The letter criticized Gov. Sam Brownback and legislative leaders for paying millions to a consultant to identify savings and efficiencies while ignoring Medicaid expansion, which they said “could be saving the state millions of dollars right now, while providing more than 150,000 uninsured Kansans health coverage.”

Tom Bell, president and CEO of the Kansas Hospital Association, said the new analysis corroborates studies done by his organization.

“It says that not only does expansion pay for itself, it could actually help the state budget,” Bell said.

A group that produces the state’s official revenue estimate, which the governor and Legislature are required to use in the budgeting process, recently lowered its projections for the 2016 budget year by $159 million, even though lawmakers passed the largest tax increase in state history in the 2015 session.

When the state closed the books on November, tax receipts topped the revised estimate by $7.7 million.

Expansion bill in the works

Bell said KHA is working with select legislators to write a Medicaid expansion bill for the 2016 legislative session.

“We want to get something introduced early in the session that is based on plans that have been adopted in other red states — states with Republican governors,” he said.

Indiana's expansion plan, approved by federal officials in January, requires beneficiaries to help pay for private coverage by contributing to a Personal Wellness and Responsibility, or POWER, account. The state also contributes to the account, which beneficiaries can use to cover out-of-pocket expenses.

The amount that beneficiaries are required to pay toward their coverage varies based on their income and is limited to no more than 2 percent of their income.

The recent closure of Mercy Hospital in the southeast Kansas community of Independence has prompted some legislative opponents of expansion to take a second look at the issue. However, Brownback and many Republican leaders remain strongly opposed, in part because they say they don’t want to extend coverage to non-disabled adults until support services that help Kansans with disabilities to live independently are provided to all who need them.

Kansans with disabilities currently receive health care through KanCare, but thousands are on waiting lists for support services.

In October, Melika Willoughby, Brownback’s deputy communications director, detailed the governor’s opposition to expansion in an email to supporters. She wrote that the governor believes it would be “morally reprehensible” for the state to provide health coverage to low-income Kansans “who choose not to work” before providing support services to all of the disabled Kansans now on waiting lists.

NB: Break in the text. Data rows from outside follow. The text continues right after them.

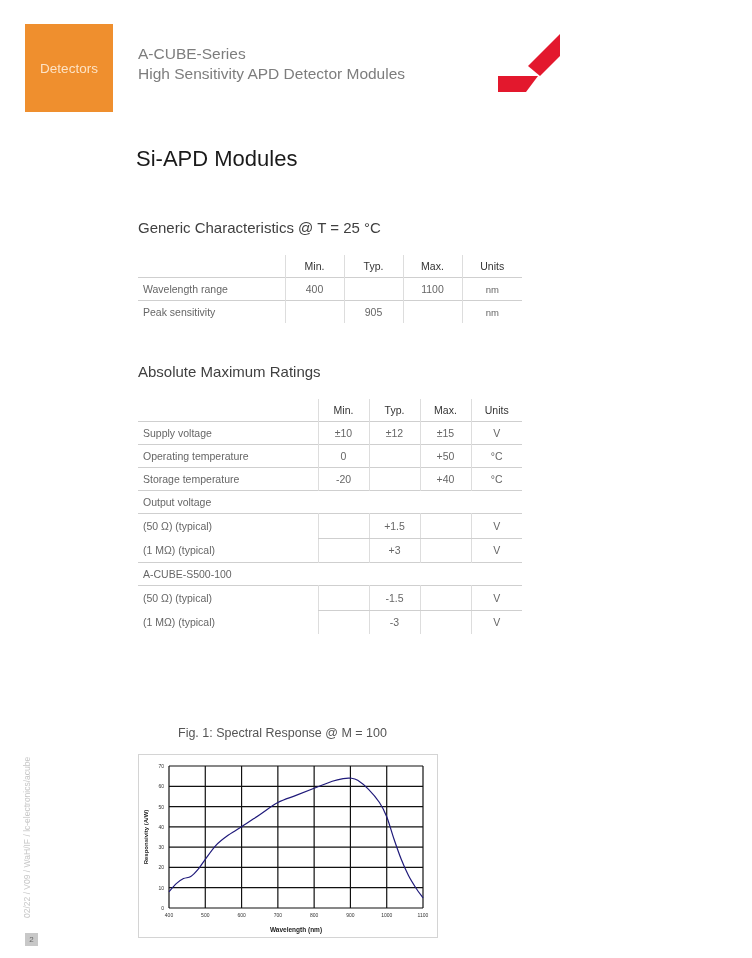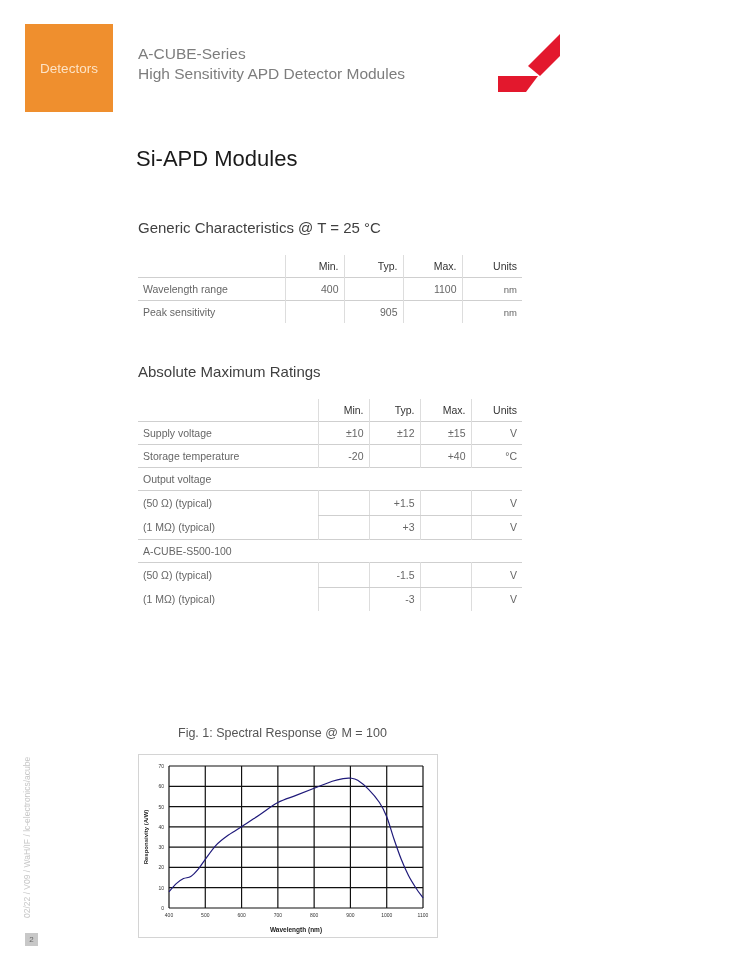--- a/index.html
+++ b/index.html
@@ -24,7 +24,7 @@
   td, th { padding: 0 5px; height: 22px; font-weight: normal; }
   th { color: #333; font-size: 10.5px; }
   .c { text-align: center; }
-  .vl { border-left: 1px solid #ddd; text-align: right; }
+  .vl { border-left: 1px solid #ddd; }
   .hb { border-bottom: 1.5px solid #cfcfcf; }
   .u { font-size: 9.5px; }
   .multi td { height: 42px; line-height: 12px; }

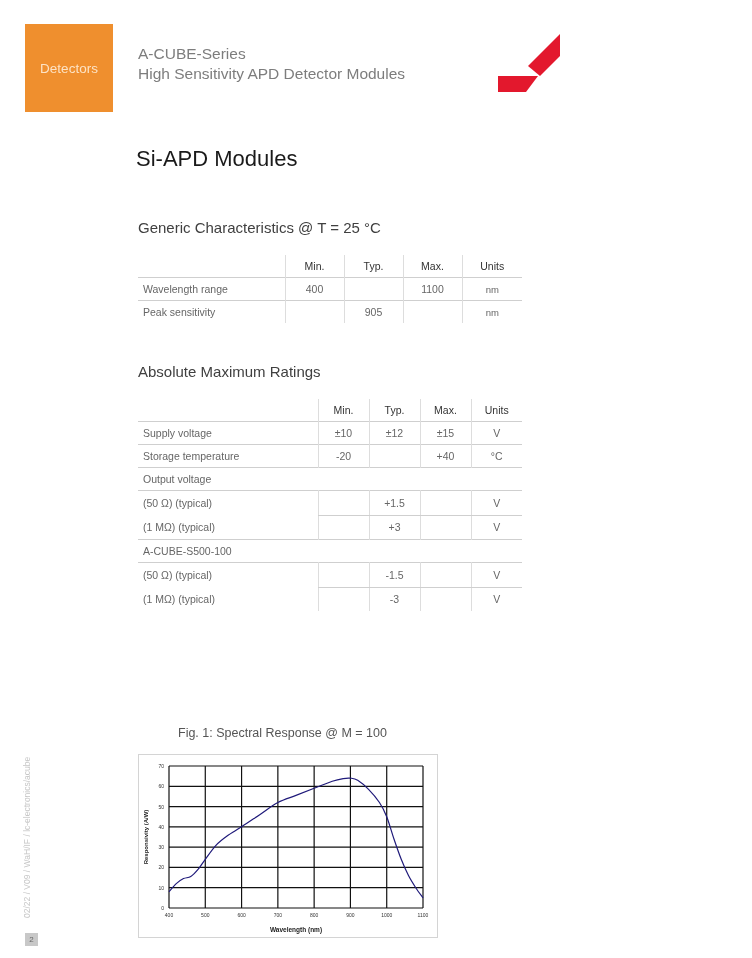--- a/index.html
+++ b/index.html
@@ -120,6 +120,13 @@
     <td class="c vl">V</td>
   </tr>
   <tr class="hb">
+    <td>Operating temperature</td>
+    <td class="c vl">0</td>
+    <td class="c vl"></td>
+    <td class="c vl">+50</td>
+    <td class="c vl">°C</td>
+  </tr>
+  <tr class="hb">
     <td>Storage temperature</td>
     <td class="c vl">-20</td>
     <td class="c vl"></td>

Rep. Dan Hawkins, a Wichita Republican who chairs the House Health and Human Services Committee, is among those opposed to any expansion plan that doesn’t also clear the waiting lists.

“The state has a responsibility to provide a health care safety net for the poor, disabled and elderly,” Hawkins recently wrote in the House Republican Caucus blog. “My concern begins when we expand that to able-bodied adults.”

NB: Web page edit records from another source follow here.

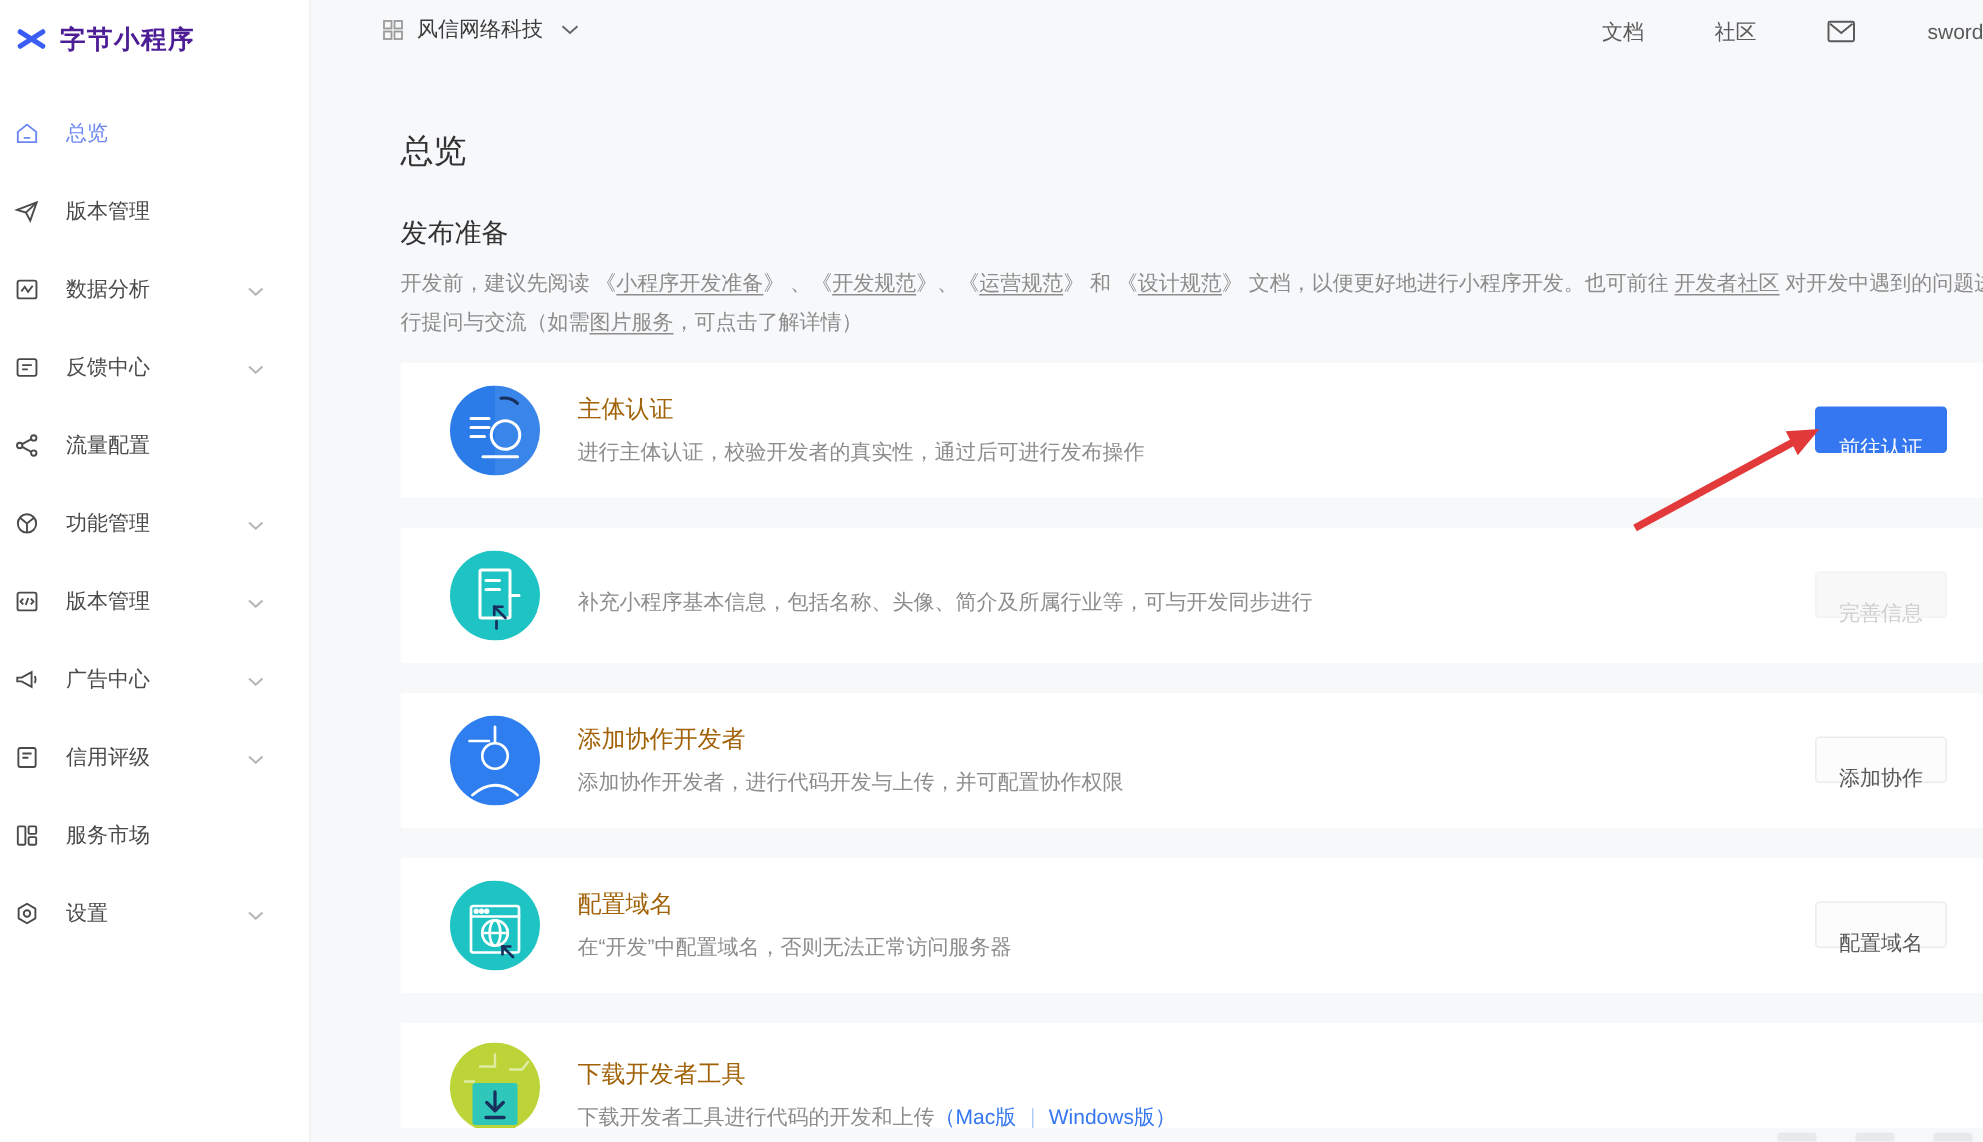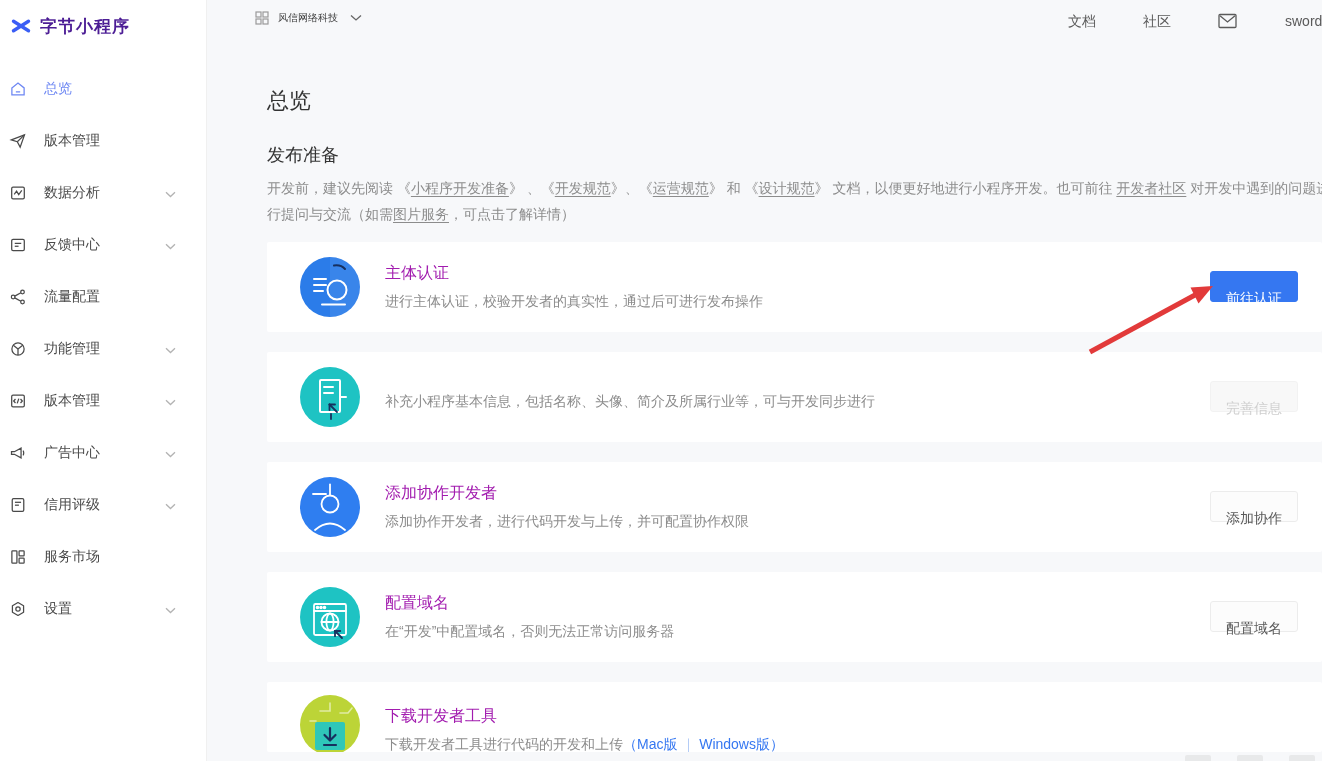--- a/index.html
+++ b/index.html
@@ -33,7 +33,7 @@
   .topbar { position:absolute; left:207px; top:0; right:0; height:44px; }
   .app-switcher {
     position:absolute; left:48px; top:11px; display:flex; align-items:center;
-    font-size:10px; color:#3c3c3c; cursor:pointer;
+    font-size:14px; color:#3c3c3c; cursor:pointer;
   }
   .app-switcher .grid-ic { margin-right:9px; display:flex; }
   .app-switcher .sw-chev { margin-left:12px; display:flex; }

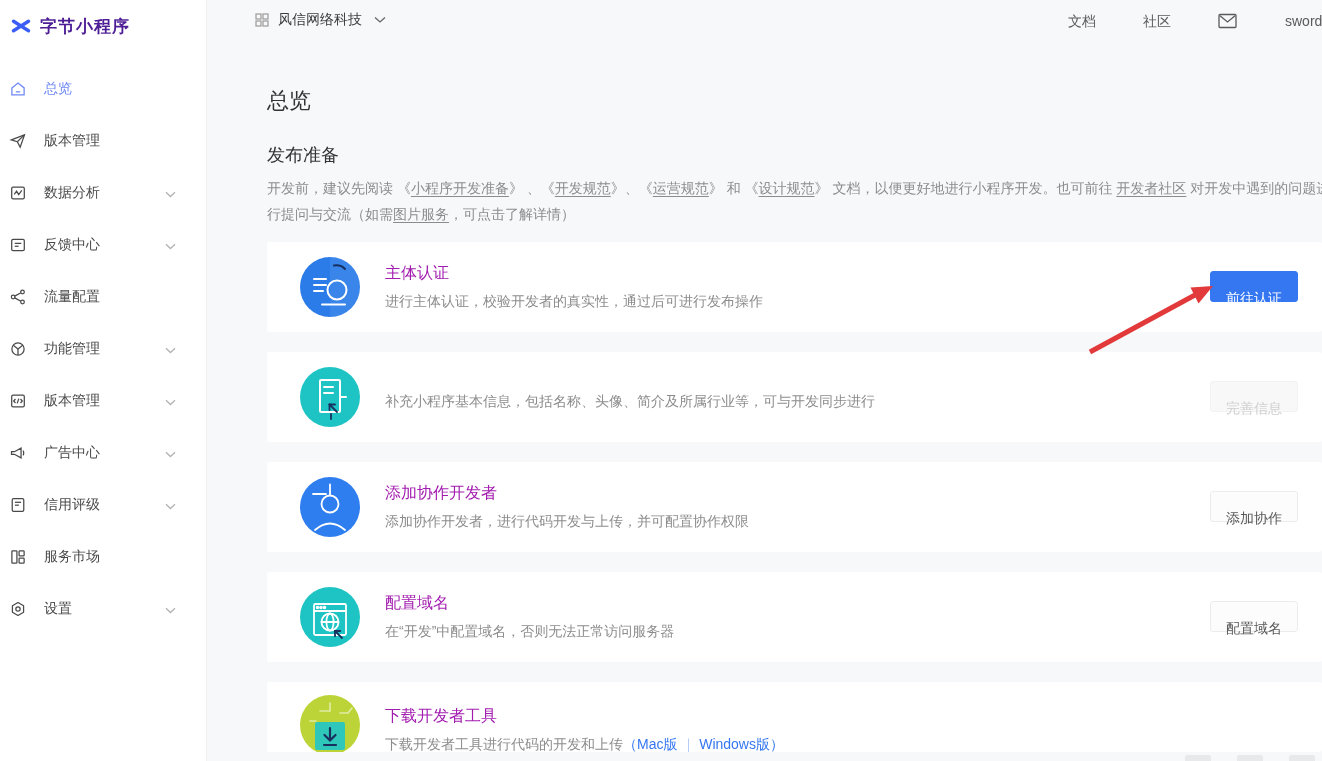--- a/index.html
+++ b/index.html
@@ -58,7 +58,7 @@
   .card.cut .card-text { margin-top:11px; }
   .card-icon { width:60px; height:60px; flex:0 0 60px; }
   .card-text { margin-left:25px; }
-  .card-title { font-size:16px; color:#a21caf; }
+  .card-title { font-size:16px; color:#a16207; }
   .card-desc { font-size:14px; color:#8c8c8c; margin-top:9px; }
   .card-desc .dl-link { color:#3577f1; cursor:pointer; }
   .card-desc .dl-sep { color:#a9c4f5; margin:0 4px; }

The Kansas Department of Health and Environment, the state’s lead Medicaid agency, has estimated that eliminating the waiting lists for Kansans with disabilities will cost the state about $1 billion over 10 years, more than can be covered by the savings estimated in the Manatt analysis.

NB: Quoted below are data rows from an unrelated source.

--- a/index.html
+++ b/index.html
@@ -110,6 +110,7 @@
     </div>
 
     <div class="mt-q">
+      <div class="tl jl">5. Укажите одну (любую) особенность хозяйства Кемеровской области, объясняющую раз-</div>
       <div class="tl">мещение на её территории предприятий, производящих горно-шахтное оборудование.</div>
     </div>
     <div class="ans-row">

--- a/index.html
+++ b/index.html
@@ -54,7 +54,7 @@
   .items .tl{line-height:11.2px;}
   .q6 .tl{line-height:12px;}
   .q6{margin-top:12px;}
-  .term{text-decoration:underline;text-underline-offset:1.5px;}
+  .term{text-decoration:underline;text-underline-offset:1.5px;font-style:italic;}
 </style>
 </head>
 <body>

Bell and other expansion advocates say the governor’s insistence that any expansion plan sent to his desk also eliminate the waiting lists is a diversionary tactic intended to derail a discussion that is starting to gather momentum.

“We continue to see that as a separate issue,” he said.

The Manatt report cost approximately $50,000. It was paid for by the Sunflower Foundation, which jointly released it with the Kansas Health Foundation,  the Health Care Foundation of Greater Kansas City, The REACH Healthcare Foundation, the United Methodist Health Ministry Fund and the Wyandotte Health Foundation.

Jim McLean is executive editor of KHI News Service in Topeka, a partner in KCUR's Heartland Health Monitor team.

Editor’s note: The Kansas Health Foundation is the primary funder of the Kansas Health Institute, the parent organization of the editorially independent KHI News Service, a partner in Heartland Health Monitor.